Task description: After reading the data below, copy out every line that contains the word "watermark".

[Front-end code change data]
-- -- --

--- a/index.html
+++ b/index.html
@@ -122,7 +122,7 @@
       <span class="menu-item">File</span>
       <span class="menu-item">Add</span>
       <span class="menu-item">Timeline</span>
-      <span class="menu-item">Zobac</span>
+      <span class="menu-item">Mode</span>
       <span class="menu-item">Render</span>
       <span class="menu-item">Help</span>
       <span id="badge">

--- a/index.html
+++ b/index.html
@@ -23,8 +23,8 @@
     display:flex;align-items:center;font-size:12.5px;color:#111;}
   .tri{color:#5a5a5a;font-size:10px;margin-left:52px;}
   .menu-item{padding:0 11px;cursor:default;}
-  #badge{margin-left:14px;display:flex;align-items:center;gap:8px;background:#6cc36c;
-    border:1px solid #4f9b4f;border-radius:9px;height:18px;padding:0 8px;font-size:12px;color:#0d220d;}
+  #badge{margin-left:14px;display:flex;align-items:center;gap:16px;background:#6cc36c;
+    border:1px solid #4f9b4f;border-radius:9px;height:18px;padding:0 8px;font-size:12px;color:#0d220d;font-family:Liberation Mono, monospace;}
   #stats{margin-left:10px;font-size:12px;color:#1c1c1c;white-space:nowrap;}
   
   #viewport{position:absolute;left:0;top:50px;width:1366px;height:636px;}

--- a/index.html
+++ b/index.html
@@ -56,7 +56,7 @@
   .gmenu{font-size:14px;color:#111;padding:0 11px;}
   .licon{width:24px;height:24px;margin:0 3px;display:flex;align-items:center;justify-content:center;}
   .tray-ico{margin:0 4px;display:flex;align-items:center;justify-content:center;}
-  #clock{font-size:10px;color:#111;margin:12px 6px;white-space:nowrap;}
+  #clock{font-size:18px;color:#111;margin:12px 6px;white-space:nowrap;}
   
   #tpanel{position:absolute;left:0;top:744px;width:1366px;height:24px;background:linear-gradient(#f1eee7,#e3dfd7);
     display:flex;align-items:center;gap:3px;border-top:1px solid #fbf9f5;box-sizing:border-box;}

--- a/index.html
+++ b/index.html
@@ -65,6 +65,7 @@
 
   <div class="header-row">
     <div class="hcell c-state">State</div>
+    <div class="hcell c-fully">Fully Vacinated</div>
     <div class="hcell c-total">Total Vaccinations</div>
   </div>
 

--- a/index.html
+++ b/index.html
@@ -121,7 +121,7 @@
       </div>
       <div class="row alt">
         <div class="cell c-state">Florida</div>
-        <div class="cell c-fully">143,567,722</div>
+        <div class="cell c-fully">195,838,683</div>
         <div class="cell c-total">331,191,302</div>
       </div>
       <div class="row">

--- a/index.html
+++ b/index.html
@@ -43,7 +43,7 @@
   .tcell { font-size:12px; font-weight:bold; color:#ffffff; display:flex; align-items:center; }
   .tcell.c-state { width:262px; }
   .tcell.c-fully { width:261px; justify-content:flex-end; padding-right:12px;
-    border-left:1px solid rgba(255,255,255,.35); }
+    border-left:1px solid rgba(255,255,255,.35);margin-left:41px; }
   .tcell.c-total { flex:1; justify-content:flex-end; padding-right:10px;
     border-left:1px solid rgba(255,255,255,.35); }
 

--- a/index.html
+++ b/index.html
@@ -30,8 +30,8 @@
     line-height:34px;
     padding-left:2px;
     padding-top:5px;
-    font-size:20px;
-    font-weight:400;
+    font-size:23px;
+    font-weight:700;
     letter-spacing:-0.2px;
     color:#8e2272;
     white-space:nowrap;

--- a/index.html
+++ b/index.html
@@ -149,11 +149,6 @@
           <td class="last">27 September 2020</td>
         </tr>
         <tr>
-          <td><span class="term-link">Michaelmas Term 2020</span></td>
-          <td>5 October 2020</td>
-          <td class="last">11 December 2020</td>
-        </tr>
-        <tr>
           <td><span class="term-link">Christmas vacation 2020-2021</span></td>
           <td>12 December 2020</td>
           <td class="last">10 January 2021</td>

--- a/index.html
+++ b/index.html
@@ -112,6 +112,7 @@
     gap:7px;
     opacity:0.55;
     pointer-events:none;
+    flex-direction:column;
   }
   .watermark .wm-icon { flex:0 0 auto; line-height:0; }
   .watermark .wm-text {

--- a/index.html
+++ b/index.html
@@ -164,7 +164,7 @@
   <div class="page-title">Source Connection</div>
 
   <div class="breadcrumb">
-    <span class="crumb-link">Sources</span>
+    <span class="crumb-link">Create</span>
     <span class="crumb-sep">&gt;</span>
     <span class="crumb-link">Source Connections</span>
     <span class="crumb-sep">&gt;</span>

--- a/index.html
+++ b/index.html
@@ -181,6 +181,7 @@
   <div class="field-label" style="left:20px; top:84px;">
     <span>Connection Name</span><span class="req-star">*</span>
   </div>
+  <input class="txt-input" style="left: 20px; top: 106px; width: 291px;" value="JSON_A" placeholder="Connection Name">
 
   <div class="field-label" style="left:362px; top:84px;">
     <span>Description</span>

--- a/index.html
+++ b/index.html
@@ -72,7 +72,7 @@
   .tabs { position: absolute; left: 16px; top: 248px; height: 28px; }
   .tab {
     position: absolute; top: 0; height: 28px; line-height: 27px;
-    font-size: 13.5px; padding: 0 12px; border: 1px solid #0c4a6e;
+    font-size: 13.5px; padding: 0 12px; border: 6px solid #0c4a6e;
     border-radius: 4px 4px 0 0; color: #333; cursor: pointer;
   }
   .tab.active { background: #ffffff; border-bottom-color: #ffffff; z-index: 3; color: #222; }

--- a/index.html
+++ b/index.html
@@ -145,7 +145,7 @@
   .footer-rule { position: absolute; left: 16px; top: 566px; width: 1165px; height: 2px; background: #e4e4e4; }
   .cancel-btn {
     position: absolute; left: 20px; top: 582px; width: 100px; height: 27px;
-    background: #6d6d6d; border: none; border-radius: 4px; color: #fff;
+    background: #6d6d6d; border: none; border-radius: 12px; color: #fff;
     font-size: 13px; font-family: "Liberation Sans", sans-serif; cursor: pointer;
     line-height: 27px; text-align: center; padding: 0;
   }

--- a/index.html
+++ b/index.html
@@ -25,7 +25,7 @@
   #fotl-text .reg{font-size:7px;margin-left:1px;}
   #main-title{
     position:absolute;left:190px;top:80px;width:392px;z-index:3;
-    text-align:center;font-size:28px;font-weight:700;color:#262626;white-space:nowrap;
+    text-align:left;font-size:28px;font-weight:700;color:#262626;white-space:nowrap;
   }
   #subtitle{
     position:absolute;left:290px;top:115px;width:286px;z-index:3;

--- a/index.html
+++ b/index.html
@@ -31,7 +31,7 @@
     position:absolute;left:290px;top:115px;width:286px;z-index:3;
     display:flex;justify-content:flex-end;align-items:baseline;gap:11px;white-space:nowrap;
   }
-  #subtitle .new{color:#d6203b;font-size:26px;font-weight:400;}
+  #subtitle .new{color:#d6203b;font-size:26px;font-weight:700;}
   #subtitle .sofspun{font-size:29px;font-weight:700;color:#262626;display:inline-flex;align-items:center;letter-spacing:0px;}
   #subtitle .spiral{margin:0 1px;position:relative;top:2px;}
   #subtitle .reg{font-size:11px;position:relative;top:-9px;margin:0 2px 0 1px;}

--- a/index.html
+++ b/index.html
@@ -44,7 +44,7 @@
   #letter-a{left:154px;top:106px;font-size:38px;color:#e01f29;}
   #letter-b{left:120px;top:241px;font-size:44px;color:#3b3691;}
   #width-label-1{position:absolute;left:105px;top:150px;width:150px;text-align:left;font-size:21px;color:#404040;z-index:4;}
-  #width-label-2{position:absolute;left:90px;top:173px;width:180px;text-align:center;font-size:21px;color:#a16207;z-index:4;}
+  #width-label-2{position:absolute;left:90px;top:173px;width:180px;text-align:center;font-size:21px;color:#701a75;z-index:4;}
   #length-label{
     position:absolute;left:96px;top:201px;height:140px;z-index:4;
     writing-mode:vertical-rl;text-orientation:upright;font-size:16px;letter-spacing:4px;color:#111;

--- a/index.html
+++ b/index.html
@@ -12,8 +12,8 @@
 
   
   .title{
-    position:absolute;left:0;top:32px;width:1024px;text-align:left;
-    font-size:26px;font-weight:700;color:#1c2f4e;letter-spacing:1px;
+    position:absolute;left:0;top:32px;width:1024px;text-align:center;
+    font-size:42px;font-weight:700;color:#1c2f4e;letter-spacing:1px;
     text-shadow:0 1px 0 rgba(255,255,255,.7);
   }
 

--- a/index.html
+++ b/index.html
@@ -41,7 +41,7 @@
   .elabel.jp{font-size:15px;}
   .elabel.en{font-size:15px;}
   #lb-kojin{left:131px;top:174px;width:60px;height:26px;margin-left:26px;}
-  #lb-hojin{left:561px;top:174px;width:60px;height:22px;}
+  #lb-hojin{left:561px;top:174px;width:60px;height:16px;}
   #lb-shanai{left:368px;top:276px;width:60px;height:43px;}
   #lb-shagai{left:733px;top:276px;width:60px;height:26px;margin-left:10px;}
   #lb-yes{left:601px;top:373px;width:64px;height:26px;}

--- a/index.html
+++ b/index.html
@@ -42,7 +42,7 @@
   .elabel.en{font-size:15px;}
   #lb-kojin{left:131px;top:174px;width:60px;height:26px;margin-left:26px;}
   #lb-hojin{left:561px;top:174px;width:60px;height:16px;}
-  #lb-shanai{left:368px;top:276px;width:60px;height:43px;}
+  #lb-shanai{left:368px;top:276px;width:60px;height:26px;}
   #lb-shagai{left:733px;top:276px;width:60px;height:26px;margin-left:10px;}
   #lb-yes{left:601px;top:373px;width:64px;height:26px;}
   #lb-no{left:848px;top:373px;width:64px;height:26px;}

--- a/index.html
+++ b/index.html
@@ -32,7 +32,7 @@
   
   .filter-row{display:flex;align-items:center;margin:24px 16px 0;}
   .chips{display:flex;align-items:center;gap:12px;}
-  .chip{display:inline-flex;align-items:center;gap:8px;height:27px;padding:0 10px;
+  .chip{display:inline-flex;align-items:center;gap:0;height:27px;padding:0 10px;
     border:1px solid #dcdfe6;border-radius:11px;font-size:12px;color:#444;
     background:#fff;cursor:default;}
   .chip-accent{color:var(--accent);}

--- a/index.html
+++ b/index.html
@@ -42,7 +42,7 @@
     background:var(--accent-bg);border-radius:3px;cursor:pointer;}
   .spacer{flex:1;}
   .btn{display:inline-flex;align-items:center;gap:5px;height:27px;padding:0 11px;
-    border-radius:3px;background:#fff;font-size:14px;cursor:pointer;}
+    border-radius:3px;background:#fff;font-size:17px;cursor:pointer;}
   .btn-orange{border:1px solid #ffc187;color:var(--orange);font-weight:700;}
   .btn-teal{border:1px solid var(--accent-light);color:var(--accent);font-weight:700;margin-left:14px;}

-- -- --

Task solution:
   .watermark .wm-icon { flex:0 0 auto; line-height:0; }
   .watermark .wm-text {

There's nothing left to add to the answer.